A Conceptual Model and Rule-Based Query Language for HTML

  • Authors:
  • Mengchi Liu;Tok Wang Ling

  • Affiliations:
  • School of Computer Science, Carleton University, 1125 Colonel By Drive, Ottawa, ON, Canada K1S 5B6 mengchi@scs.carleton.ca;Department of Computer Science, School of Computing, National University of Singapore, 3 Science Drive 2, Singapore 117543 lingtw@comp.nus.edu.sg

  • Venue:
  • World Wide Web
  • Year:
  • 2001

Quantified Score

Hi-index 0.01

Visualization

Abstract

Most documents available over the Web conform to the HTML specification. Such documents are hierarchically structured in nature. The existing data models for the Web either fail to capture the hierarchical structure within the documents or can only provide a very low level representation of such hierarchical structure.
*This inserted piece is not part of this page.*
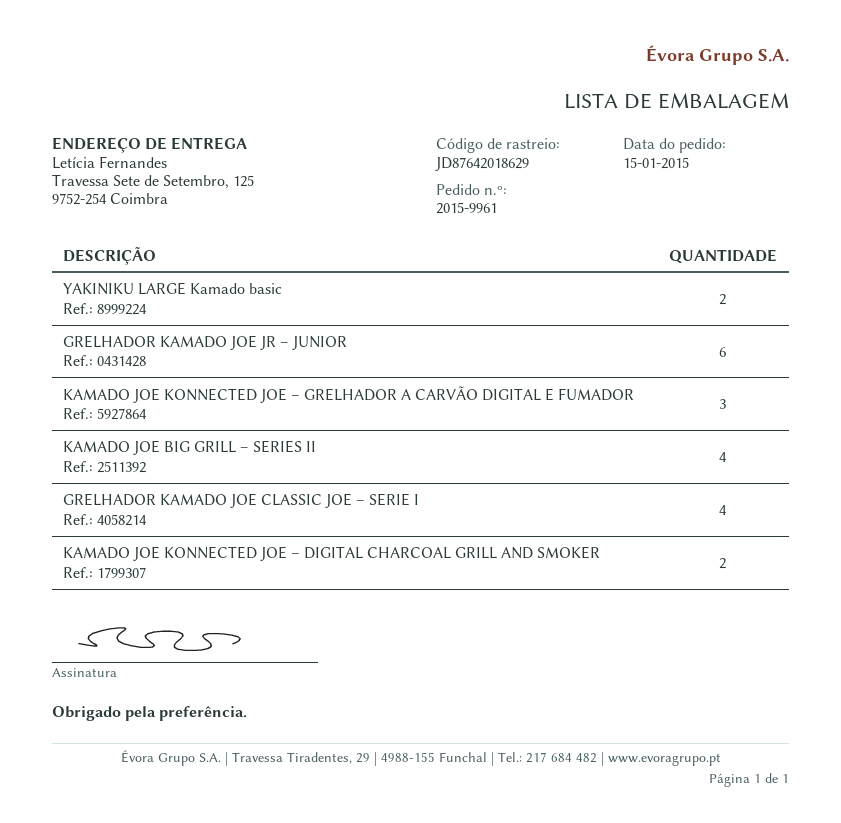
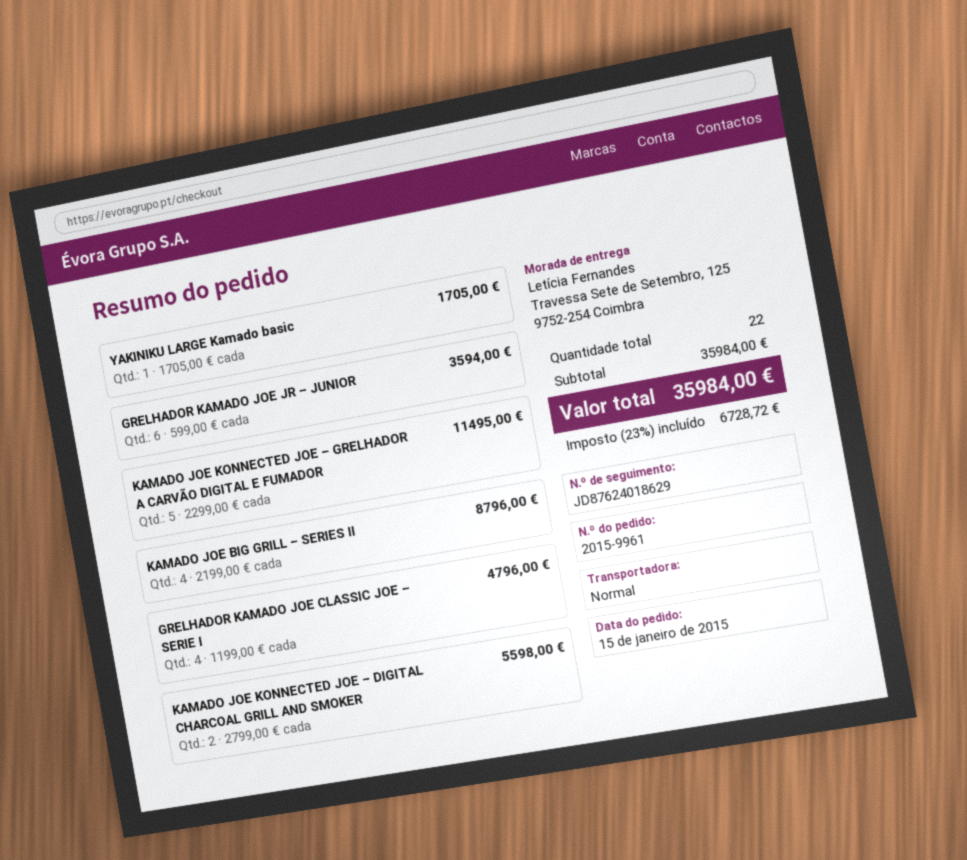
tracking number: JD87642018629 -> JD87624018629
YAKINIKU LARGE Kamado basic: 2 -> 1
KAMADO JOE KONNECTED JOE – GRELHADOR A CARVÃO DIGITAL E FUMADOR: 3 -> 5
How to represent and query HTML documents at a higher level is an important issue. In this paper, we first propose a novel conceptual model for HTML. This conceptual model has only a few simple constructs but is able to represent the complex hierarchical structure within HTML documents at a level that is close to human conceptualization/visualization of the documents. We also describe how to convert HTML documents based on this conceptual model. Using the conceptual model and conversion method, one can capture the essence (i.e., semistructure) of HTML documents in a natural and simple way. Based on this conceptual model, we then present a rule-based language to query HTML documents over the Internet. This language provides a simple but very powerful way to query both intra-document structures and inter-document structures and allows the query results to be restructured. Being rule-based, it naturally supports negation and recursion and therefore is more expressive than SQL-based languages. A logical semantics is also provided.